Our fifth stop of the day brought us to Bailey's Range, a "burger and shake restaurant where everything is made from scratch using only 100% grass fed Missouri range beer" (their copy). We were met at the door by the soothing sounds of a blaring fire alarm - staff promised that nothing was on fire and that it would be turned off as soon as they found out how - so we took a seat at the end of the long communal table that fills the first floor.

Range's commitment to local carries through in their beer menu - 30 taps filled with an almost 100% local selection (the lone outlier on our visit was Deschutes Twilight), as well as an extensive cane sugar soda selection featuring the likes of Fitzs Root Beer and Ski (a staple of my youth).

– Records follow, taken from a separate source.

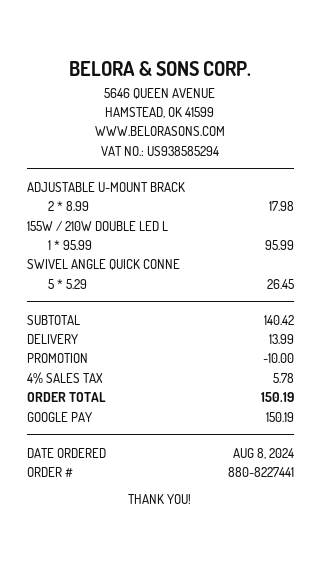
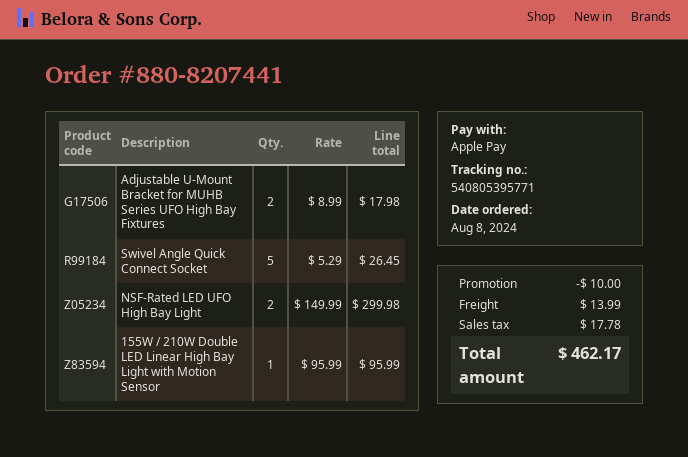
order number: 880-8227441 -> 880-8207441
payment method: Google Pay -> Apple Pay
NSF-Rated LED UFO High Bay Light: none -> 2 x 149.99 = 299.98
tax: 5.78 -> 17.78
total: 150.19 -> 462.17

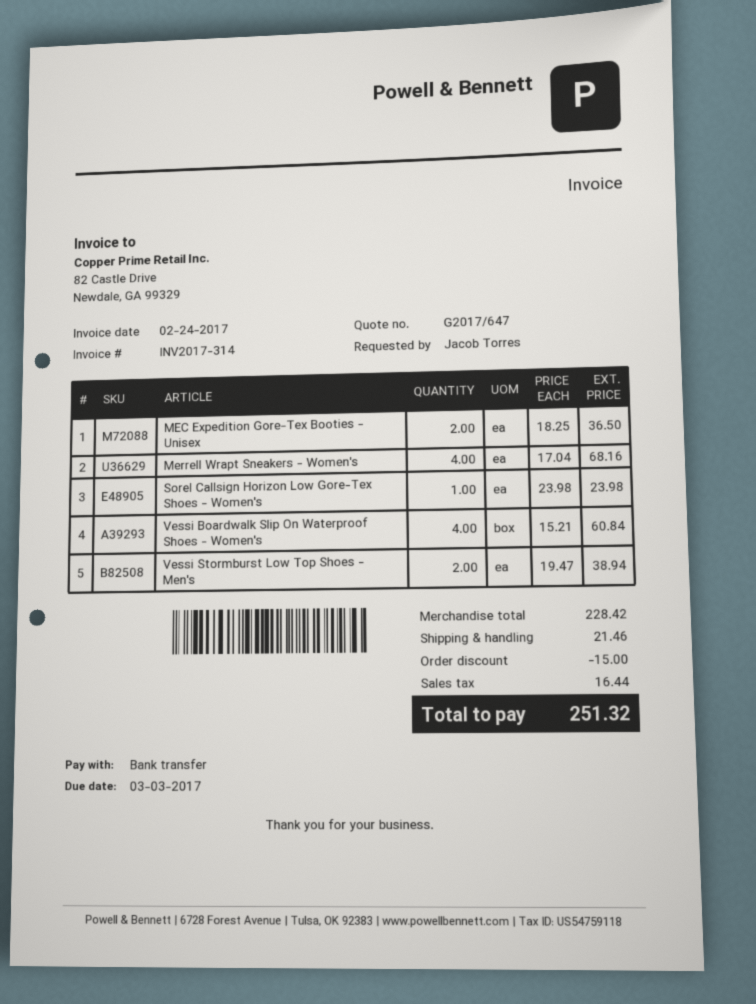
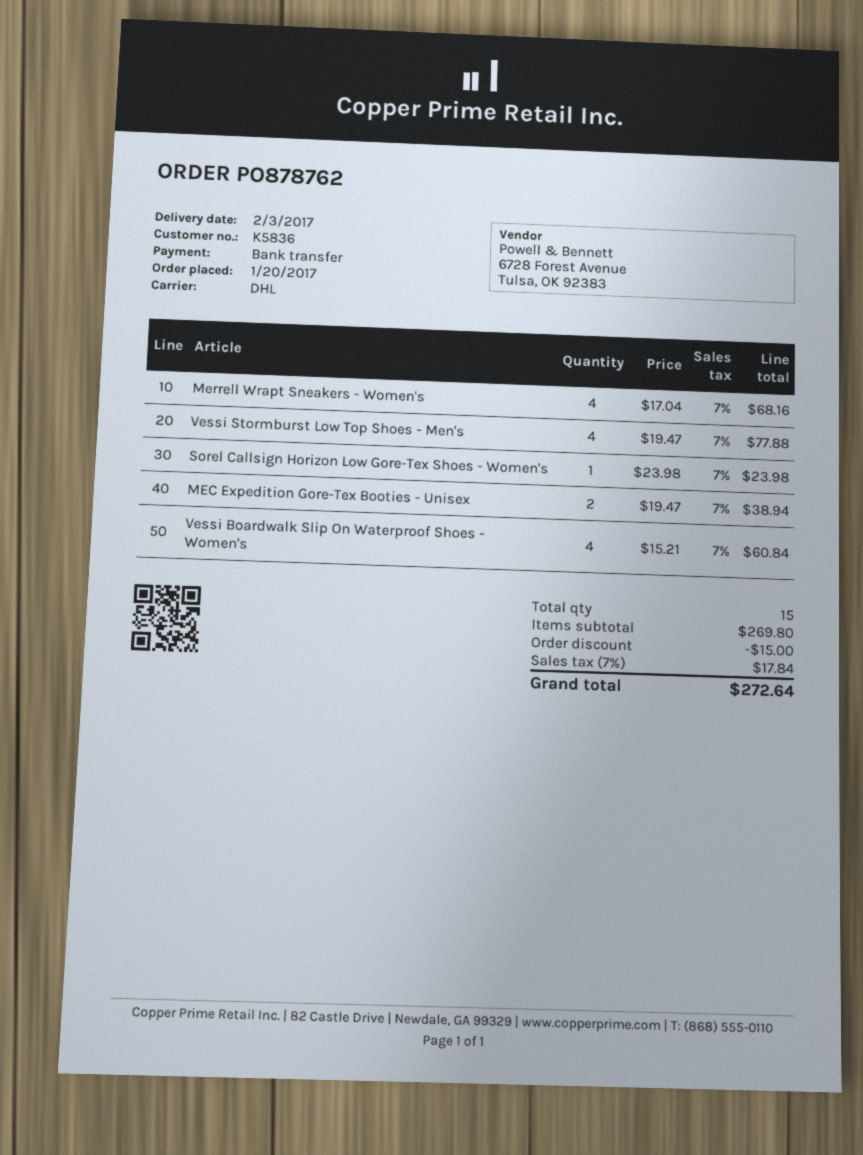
MEC Expedition Gore-Tex Booties - Unisex: 2 x 18.25 = 36.50 -> 2 x 19.47 = 38.94
Vessi Stormburst Low Top Shoes - Men's: 2 x 19.47 = 38.94 -> 4 x 19.47 = 77.88
subtotal: 228.42 -> 269.80
shipping: 21.46 -> none
tax: 16.44 -> 17.84
total: 251.32 -> 272.64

Taking a short break from the beer (but not the alcohol), I ordered up the Bailey's Horchata, a shake made with cinnamon ice cream, RumChata, and vanilla vodka. Others at the table ordered from Bailey's Boozy Ice Tea and Lemonade menus, and all of us were happy with our selections. Paired with a collection of burgers ranging from the Buzzed (an espresso rubbed burger topped with apples, diced onions, bacon, and blue cheese) to a temporary selection called The American (beef, grilled cheese patty, I forget what else), we left with our bellies over-full and happy about it.

Slightly unable to walk now (thanks to our full bellies) and teased by a tweet, we attempted to catch up with the namesake behind the beer known as Carlbock at the Civil Life Brewing Company.

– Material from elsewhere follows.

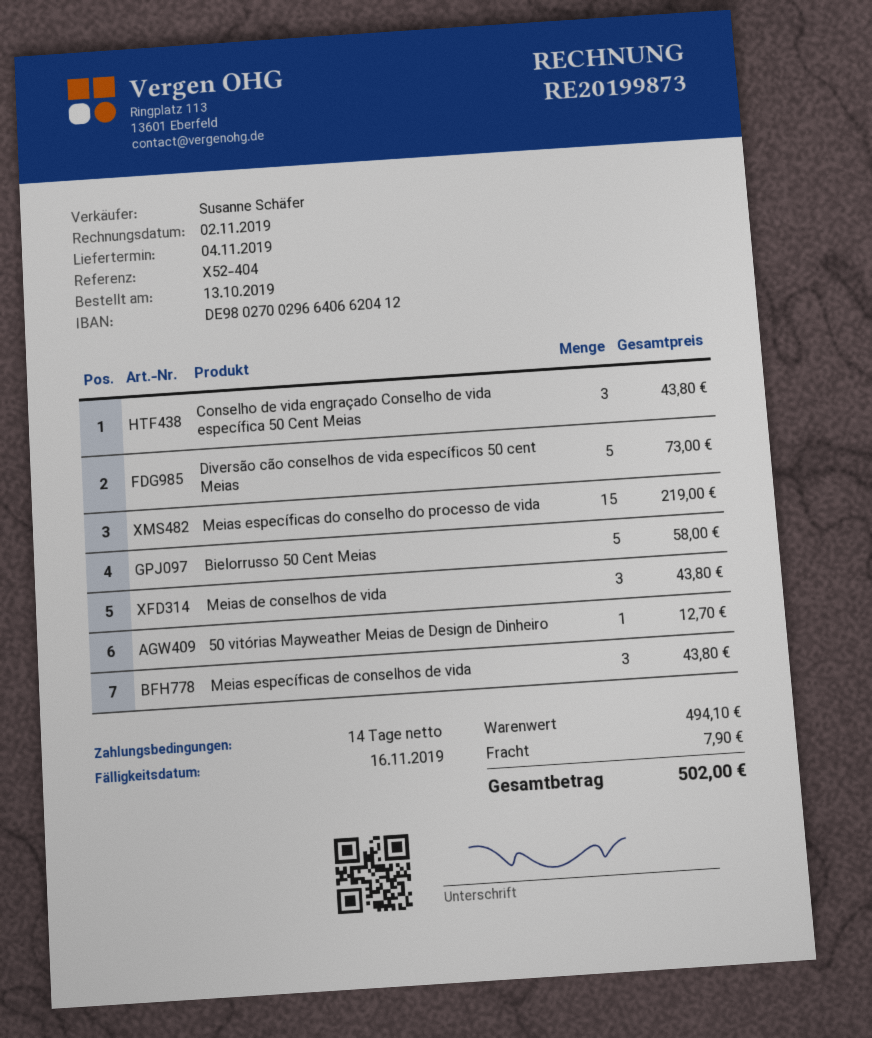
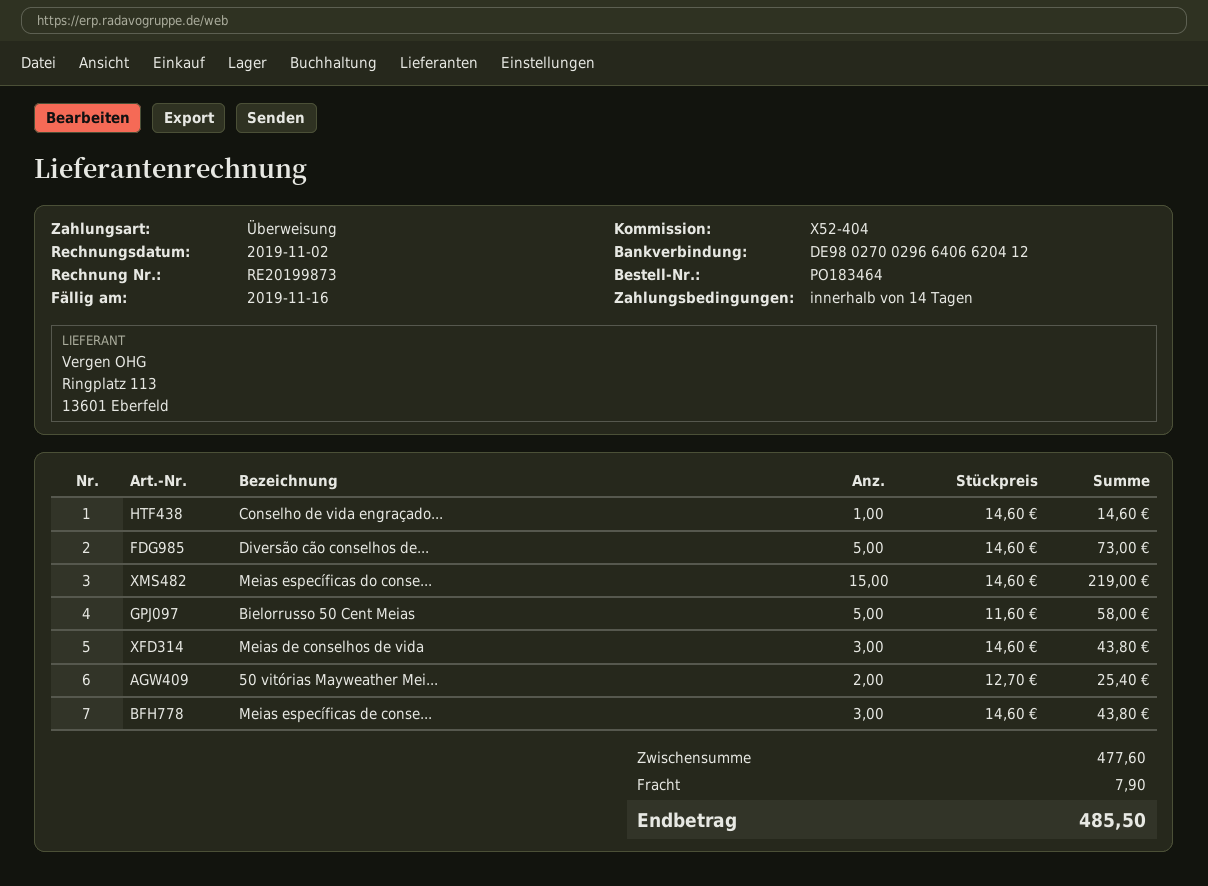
Conselho de vida engraçado Conselho de vida específica 50 Cent Meias: 3 for 43.80 -> 1 for 14.60
50 vitórias Mayweather Meias de Design de Dinheiro: 1 for 12.70 -> 2 for 25.40
subtotal: 494.10 -> 477.60
total: 502.00 -> 485.50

Civil Life was opened during the great St. Louis brewery explosion of 2011 (they're happening everywhere) in a warehouse/garage type space formerly used as a newspaper distribution center. The space was divided in half, allowing the back room to serve as the brewing area while adding a very accommodating pub space to the front. It's one of the more unusual spaces I've been to, looking almost as if an old English-style brewpub suddenly appeared in the middle of a garage. But it's an impressive and cozy space, with multiple levels, a biergarten, and an indoor balcony overlooking a game area. Civil Life focuses on close-to-session ales (around 5% ABV), with a lineup that leans more toward the traditional side of brewing. While we didn't find Carl, we did find tasty beer and comfortable chairs.

Being pretty exhausted from a full day, we headed back to our hotel in the Central West End, for a quick rest before a reasonably forgettable nightcap at a neighborhood bar. Then to bed - another day calling.